▶ GOAL OF THE EXERCISE
The entries are to be repeated exactly, with all pictures omitted.

THE RECORDS below:

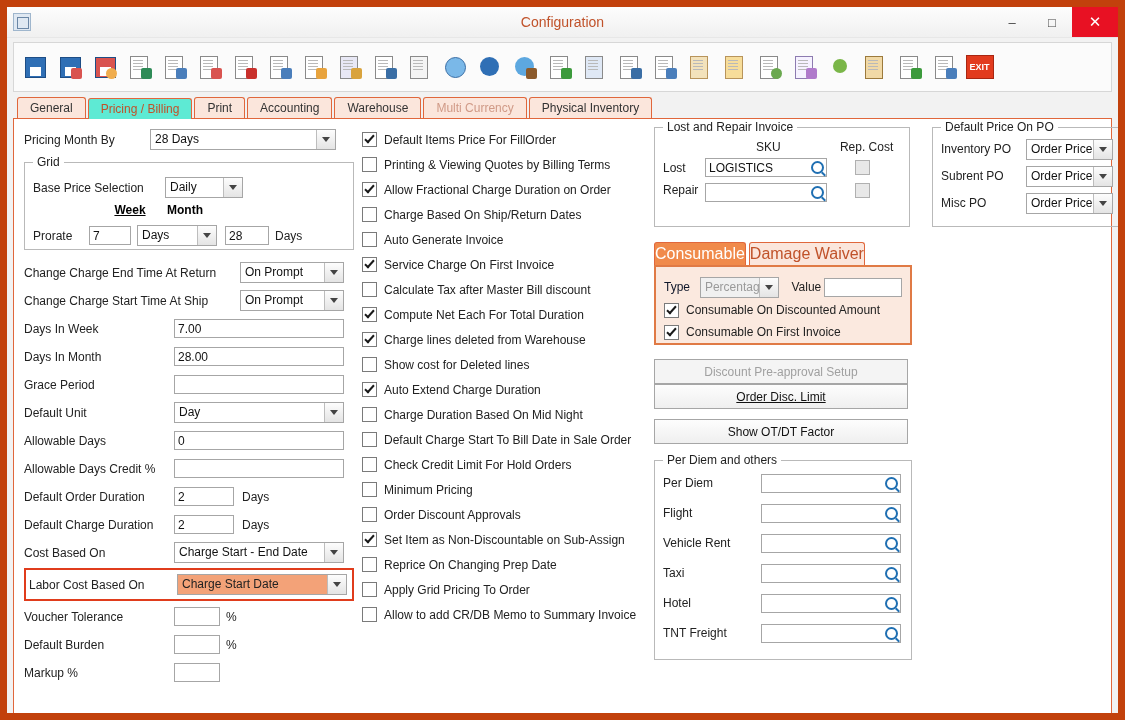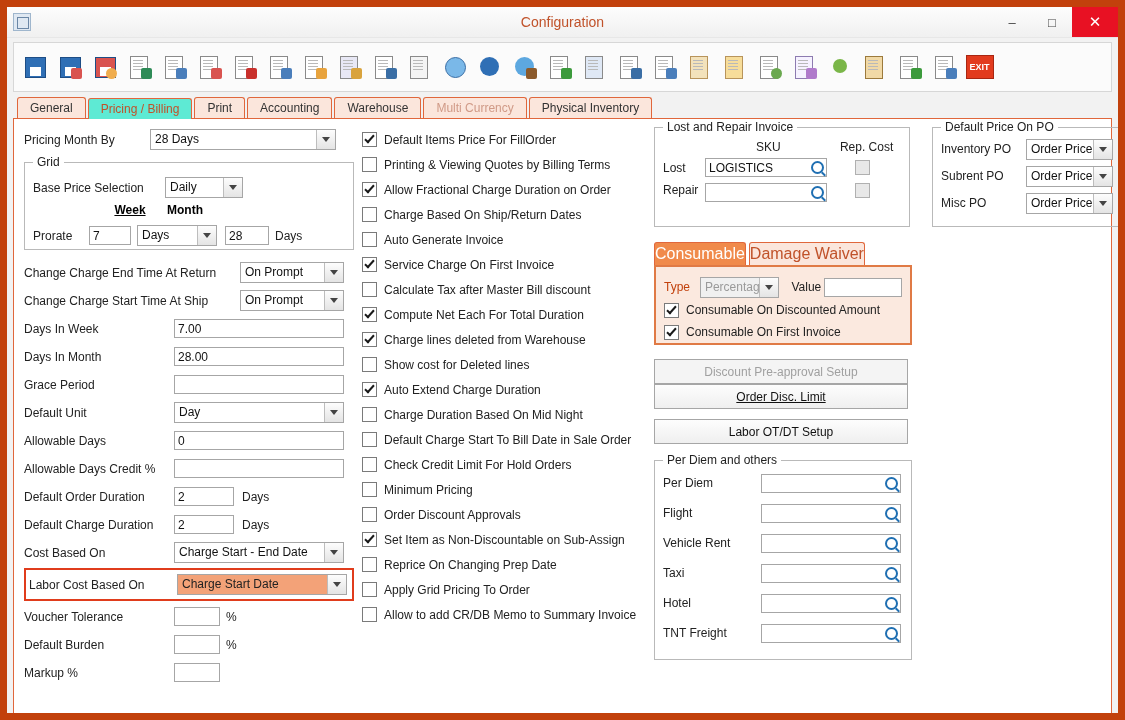--- a/index.html
+++ b/index.html
@@ -806,21 +806,21 @@
         </div>
       </div>
 
       <div style="margin-top:18px; width:258px;">
         <div class="subtabs">
           <div class="subtab active">Consumable</div>
           <div class="subtab inactive">Damage Waiver</div>
         </div>
         <div class="panel-orange" style="height:80px;">
           <div style="display:flex; align-items:center; height:24px;">
-            <div class="lbl" style="width:42px; color:#c2410c">Type</div>
+            <div class="lbl" style="width:42px; color:#0f172a">Type</div>
             <div class="combo disabled" style="width:92px">
               <span>Percentage</span>
               <span class="arrow"></span>
             </div>
             <div class="lbl" style="margin-left:12px; width:38px">Value</div>
             <input class="inp" style="width: 78px;" value="">
           </div>
           <div class="cb-row" style="height:22px">
             <span class="cb checked"></span>
             <span class="lbl">Consumable On Discounted Amount</span>
@@ -833,21 +833,21 @@
       </div>
 
       <div style="margin-top:14px; width:254px;">
         <div class="btn disabled" style="margin-top:10px">
             <span>Discount Pre-approval Setup</span>
           </div>
         <div class="btn">
             <span class="u">Order Disc. Limit</span>
           </div>
         <div class="btn" style="margin-top:10px">
-            <span>Labor OT/DT Setup</span>
+            <span>Show OT/DT Factor</span>
           </div>
       </div>
 
       <div class="fs" style="margin-top:16px; width:258px; height:200px;">
         <div class="legend">Per Diem and others</div>
 
         <div class="row" style="height:24px; margin-bottom:6px">
           <div class="lbl" style="width:98px">Per Diem</div>
           <div class="searchwrap" style="width:140px">
             <input class="inp" style="width: 140px;" value="">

End of THE RECORDS.

▶ RESULT FOR THIS EXERCISE
--- a/index.html
+++ b/index.html
@@ -806,21 +806,21 @@
         </div>
       </div>
 
       <div style="margin-top:18px; width:258px;">
         <div class="subtabs">
           <div class="subtab active">Consumable</div>
           <div class="subtab inactive">Damage Waiver</div>
         </div>
         <div class="panel-orange" style="height:80px;">
           <div style="display:flex; align-items:center; height:24px;">
-            <div class="lbl" style="width:42px; color:#c2410c">Type</div>
+            <div class="lbl" style="width:42px; color:#0f172a">Type</div>
             <div class="combo disabled" style="width:92px">
               <span>Percentage</span>
               <span class="arrow"></span>
             </div>
             <div class="lbl" style="margin-left:12px; width:38px">Value</div>
             <input class="inp" style="width: 78px;" value="">
           </div>
           <div class="cb-row" style="height:22px">
             <span class="cb checked"></span>
             <span class="lbl">Consumable On Discounted Amount</span>
@@ -833,21 +833,21 @@
       </div>
 
       <div style="margin-top:14px; width:254px;">
         <div class="btn disabled" style="margin-top:10px">
             <span>Discount Pre-approval Setup</span>
           </div>
         <div class="btn">
             <span class="u">Order Disc. Limit</span>
           </div>
         <div class="btn" style="margin-top:10px">
-            <span>Labor OT/DT Setup</span>
+            <span>Show OT/DT Factor</span>
           </div>
       </div>
 
       <div class="fs" style="margin-top:16px; width:258px; height:200px;">
         <div class="legend">Per Diem and others</div>
 
         <div class="row" style="height:24px; margin-bottom:6px">
           <div class="lbl" style="width:98px">Per Diem</div>
           <div class="searchwrap" style="width:140px">
             <input class="inp" style="width: 140px;" value="">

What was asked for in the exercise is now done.